| name | citation-analysis |
| description | Analyze citation networks, compute bibliometric indicators, and identify research fronts. Use when: user asks about citation patterns, h-index, co-authorship networks, research trends, or bibliometric analysis. NOT for: literature searching (use literature-search) or writing papers (use paper-writing). |
| metadata | {"openclaw":{"emoji":"🔗"}} |
Citation Analysis
Analyze citation networks, compute bibliometric indicators, and identify research fronts using Semantic Scholar, OpenAlex, and CrossRef data.
When to Use
- "What's the h-index of this author?"
- "Show me the citation network for this paper"
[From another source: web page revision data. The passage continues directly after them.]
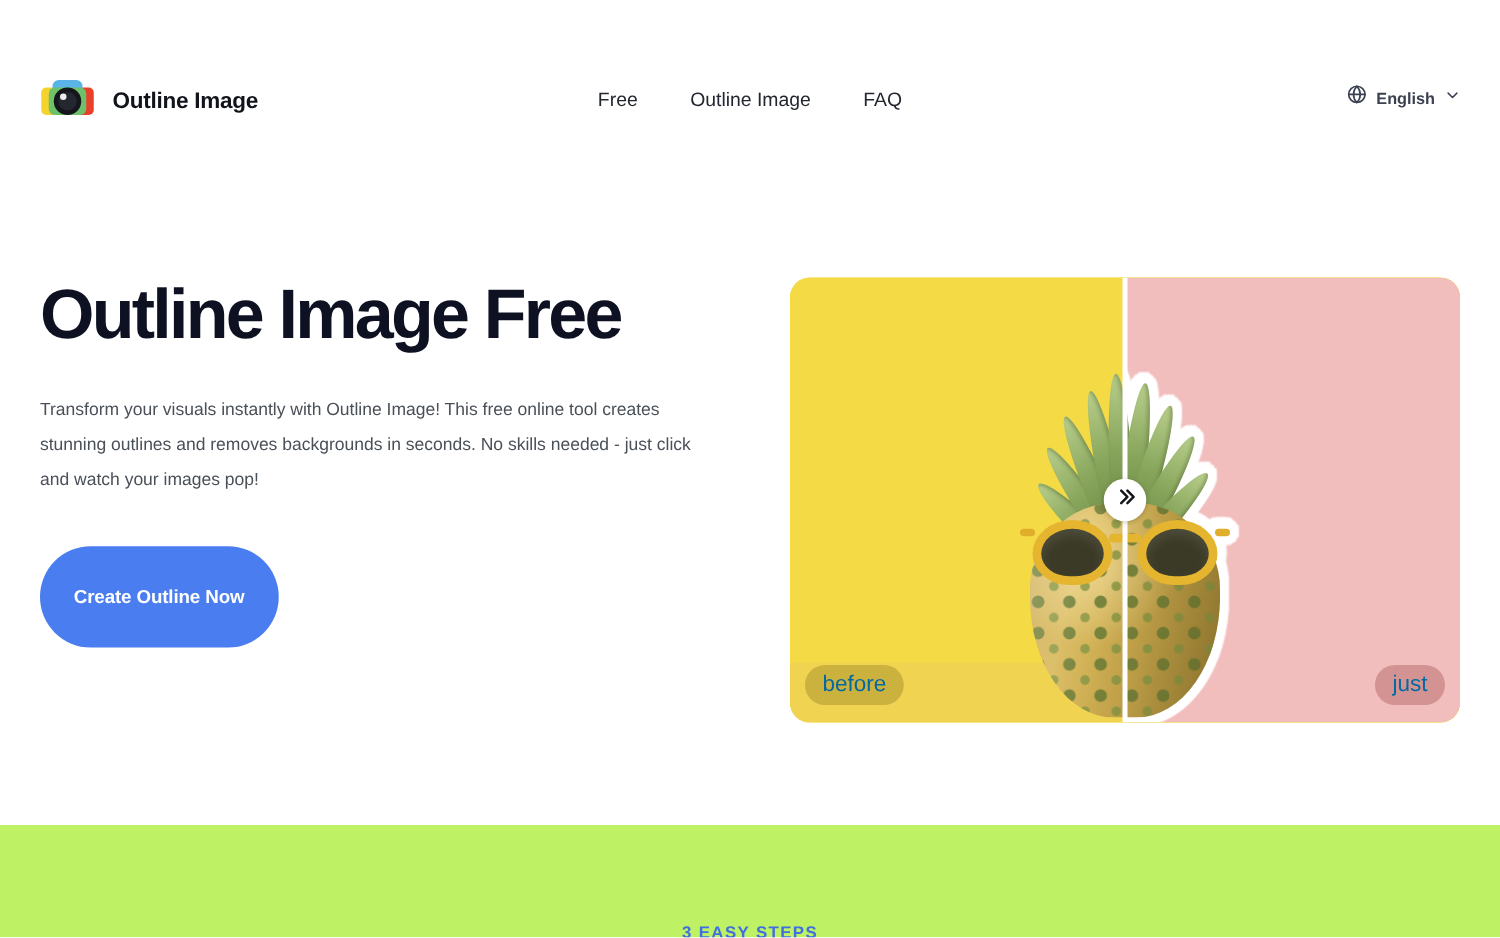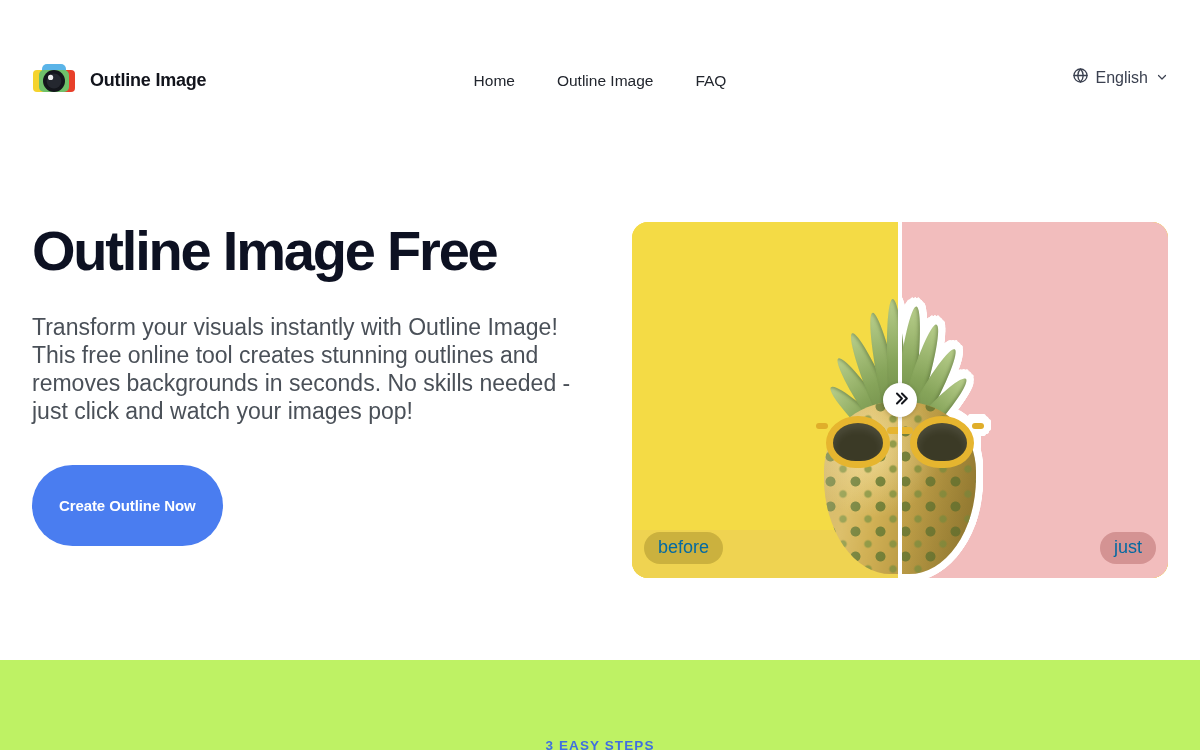--- a/index.html
+++ b/index.html
@@ -383,7 +383,7 @@
     </a>
 
     <nav class="main-nav">
-      <a class="nav-link">Home</a>
+      <a class="nav-link">Free</a>
       <a class="nav-link">Outline Image</a>
       <a class="nav-link">FAQ</a>
     </nav>

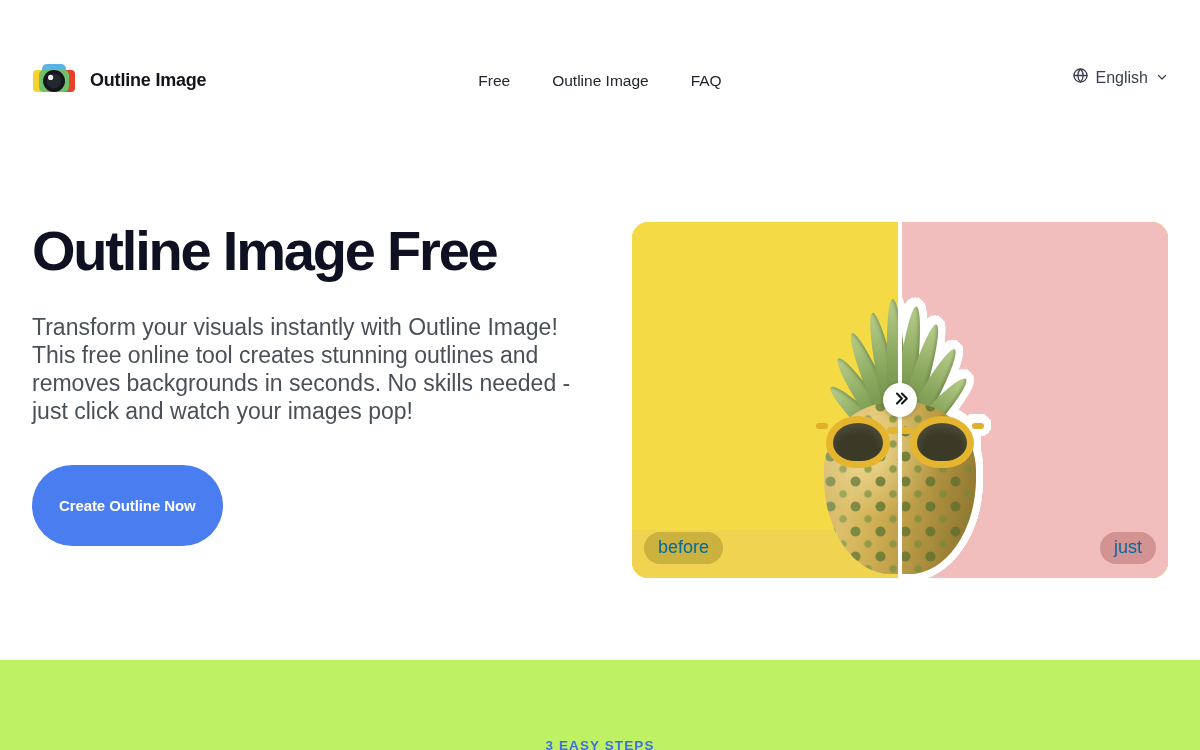--- a/index.html
+++ b/index.html
@@ -90,9 +90,10 @@
     color: #3b4150;
   }
   .lang-label {
-    font-size: 16px;
+    font-size: 13px;
     color: #3b4150;
     white-space: nowrap;
+    font-weight: bold;
   }
   .globe-icon { display: block; flex: none; }
   .chevron-icon { display: block; flex: none; margin-left: 1px; }

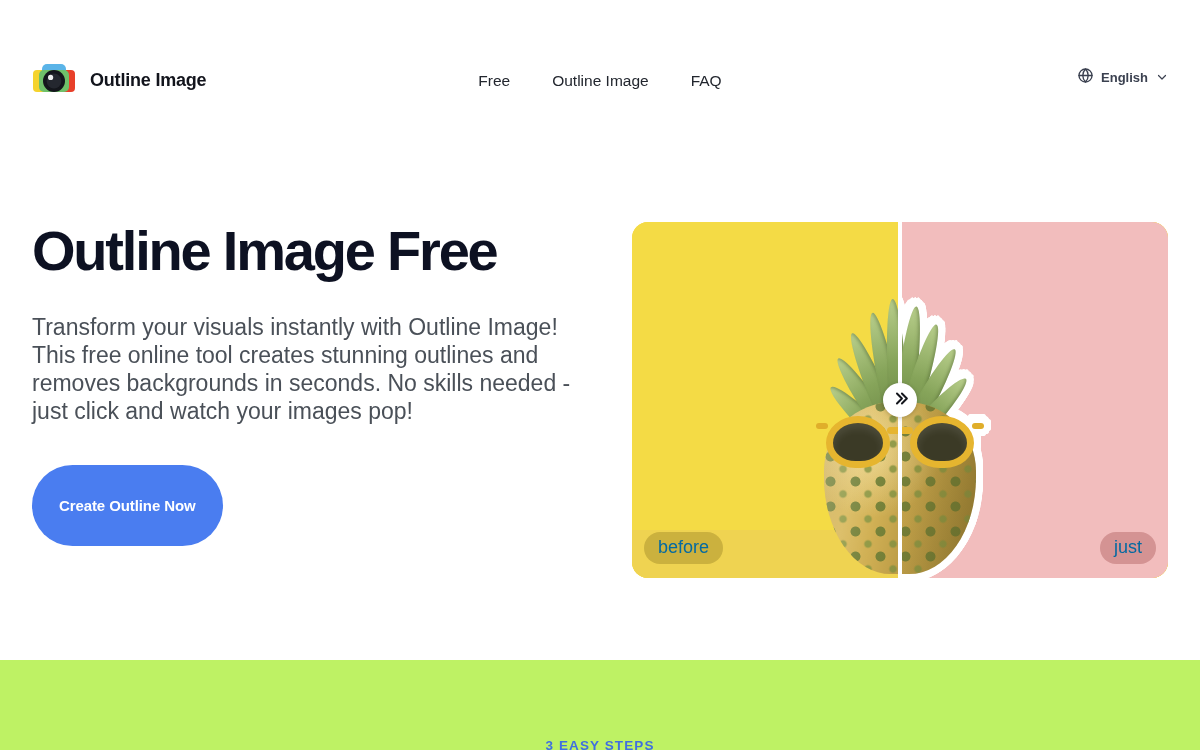--- a/index.html
+++ b/index.html
@@ -124,7 +124,7 @@
   }
 
   .hero-sub {
-    font-size: 23px;
+    font-size: 14px;
     line-height: 28px;
     color: #4a5058;
     max-width: 545px;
- "Identify the most influential papers in this field"
- "Map the co-authorship network in this area"
- "What are the emerging research fronts in NLP?"
- "Analyze citation trends for CRISPR papers over time"
When NOT to Use
- Finding papers by topic (use literature-search)
- Reading or summarizing papers (use scienceclaw-summarization)
- Writing papers (use paper-writing)
- Statistical analysis unrelated to citations (use statsmodels-stats)
Bibliometric Indicators
Author-Level Metrics
import numpy as np
def h_index(citations: list[int]) -> int:
"""Compute h-index from a list of citation counts."""
sorted_c = sorted(citations, reverse=True)
h = 0
for i, c in enumerate(sorted_c):
if c >= i + 1:
h = i + 1
else:
break
return h
def g_index(citations: list[int]) -> int:
"""Compute g-index: largest g such that top g papers have >= g^2 citations."""
sorted_c = sorted(citations, reverse=True)
cumsum = np.cumsum(sorted_c)
g = 0
for i in range(len(sorted_c)):
if cumsum[i] >= (i + 1) ** 2:
g = i + 1
return g
def i10_index(citations: list[int]) -> int:
"""Number of papers with 10+ citations."""
return sum(1 for c in citations if c >= 10)
Paper-Level Metrics
- Citation count: Raw count from Semantic Scholar / OpenAlex
- Field-weighted citation impact (FWCI): Citations / expected citations in field
- Percentile rank: Position relative to same-year, same-field papers
- Citation velocity: Citations per year since publication
Journal-Level Metrics
- Impact Factor: Citations in year N to papers published in N-1 and N-2
- CiteScore: Citations over 4 years / documents over 4 years
- h5-index: h-index of articles published in the last 5 years
Citation Network Analysis
Build Citation Graph
import networkx as nx
def build_citation_graph(papers: list[dict]) -> nx.DiGraph:
"""
Build a directed citation graph.
Each paper dict should have 'paperId', 'title', 'citations', 'references'.
Edge direction: citing -> cited.
"""
G = nx.DiGraph()
for p in papers:
G.add_node(p['paperId'], title=p['title'],
year=p.get('year'), citations=p.get('citationCount', 0))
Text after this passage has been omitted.